Incredibly, just nine months on, Murray was back to title-winning ways in Antwerp – beating Stan Wawrinka in the final – and there is renewed optimism that Britain’s greatest tennis export can climb back towards the top of the sport as he prepares to fly first to Sydney to participate in the inaugural ATP Cup before heading to Melbourne for what will likely be an emotional return to the Australian Open.

Britain’s Andy Murray wipes tears from his face during a press conference at the Australian Open (Picture: AP)

It may be overly ambitious to suggest Murray can put himself in a position to add to his three Grand Slams haul next year, but a fresh outlook and approach, he hopes, will keep things in perspective.

‘I change the way I train a lot,’ said Murray. ‘I don’t work as hard as I used to. I am being smarter with what I am doing.

‘I always thought the harder I worked the better my results would be. I don’t believe in that so much. You can get the same results by being smarter.

‘It is always seen as a badge of honour to be the hardest worker. But it’s important to take a rest with your time. I probably would have had this op at some stage but a lot later if I had been smarter with how I trained.

Psychologically, I have realised what the important things are. Three months after this operation, not just being in pain anymore. Your health is your No.1 thing. the most important thing.

‘Getting to do sport for a living is amazing. I am fortunate to do that. it’s not the most important thing. I tell athletes not to get too high with the wins, too low with the losses.’

Murray will lead Britain at the ATP Cup (Picture: AMB Media/Getty)

His last match in Australia, a five sets defeat to Spain’s Roberto Bautista Agut, ended with Murray essentially being retired on court.

Great rivals Roger Federer, Rafael Nadal and Novak Djokovic all delivered messages of good will over a TV screen but now he hopes to offer competition to the ‘Big Three’ in 2020 and beyond.

‘I guess we will see guys play into their late 30s and see it as a positive,’ he added. ‘It’s possible to keep doing it and playing until that level.

‘But if I was still playing at 38, I mean I would be very surprised with that. you would expect Roger to finish first as he is six years older than me and Novak, five years older than Rafa.

‘Seeing what they are doing is fantastic. Hopefully I can compete on the court against them again before I finish.’

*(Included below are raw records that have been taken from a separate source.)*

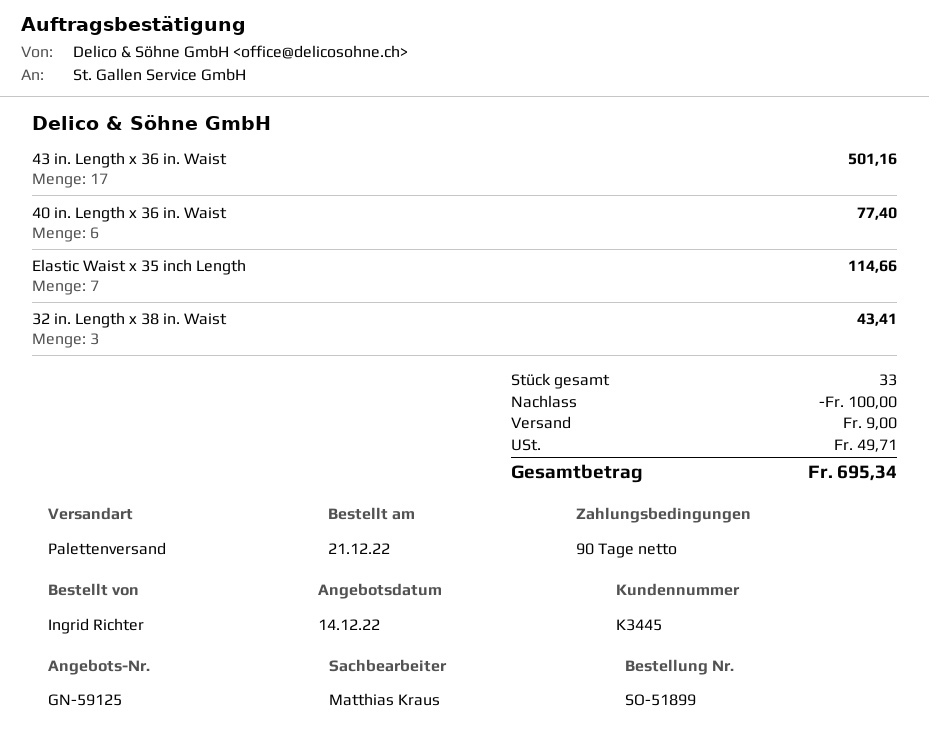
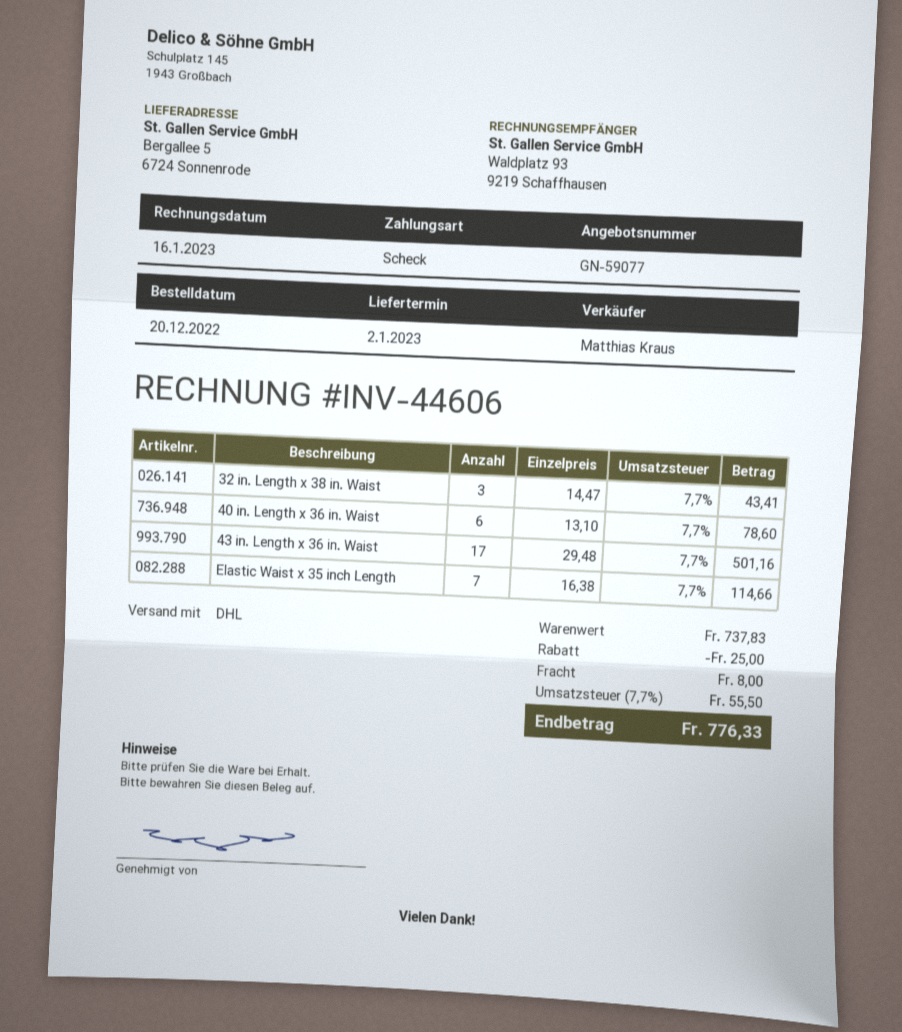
quote number: GN-59125 -> GN-59077
order date: 2022-12-21 -> 2022-12-20
shipping method: pallet freight -> DHL
40 in. Length x 36 in. Waist: 6 for 77.40 -> 6 for 78.60
discount: 100.00 -> 25.00
shipping: 9.00 -> 8.00
tax: 49.71 -> 55.50
total: 695.34 -> 776.33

Casting his mind back to his press conference breakdown less than a year ago, Murray explained why he had previously kept tight-lipped over his injury struggles while thanking his fellow professionals for the amount of support he received in the aftermath of his tearful outburst.

Murray will hope to get back towards his best in 2020 (Picture: Getty)

He said: ‘It was really hard because up until that point, when I had been asked, my closest family and friends knew, and my team knew I was really struggling, but as a professional athlete, when you turn up at tournaments and you get asked by the media and fellow coaches etc how you are doing and how are your hips doing, I am not going to say to someone I might be playing next day: ‘Oh my hips feels terrible. I can’t run to my forehand and I can’t serve’ because I might have to play them the next day.

‘So you are always putting on a bit of a front and a brave face to say that I am doing a little bit better, the hip is doing good. But that wasn’t actually the case.

‘And then in Australia was the first time I had opened up to everyone and said how much I had been struggling and how I was feeling and that was a really important moment for me because the support from the tennis community was amazing and helped a lot in that period. And I needed it.’

MORE: Novak Djokovic and Maria Sharapova pay tribute to Andy Murray after ‘tough to watch’ documentary

MORE: What is the climbing machine Andy Murray uses in ‘Resurfacing’ documentary?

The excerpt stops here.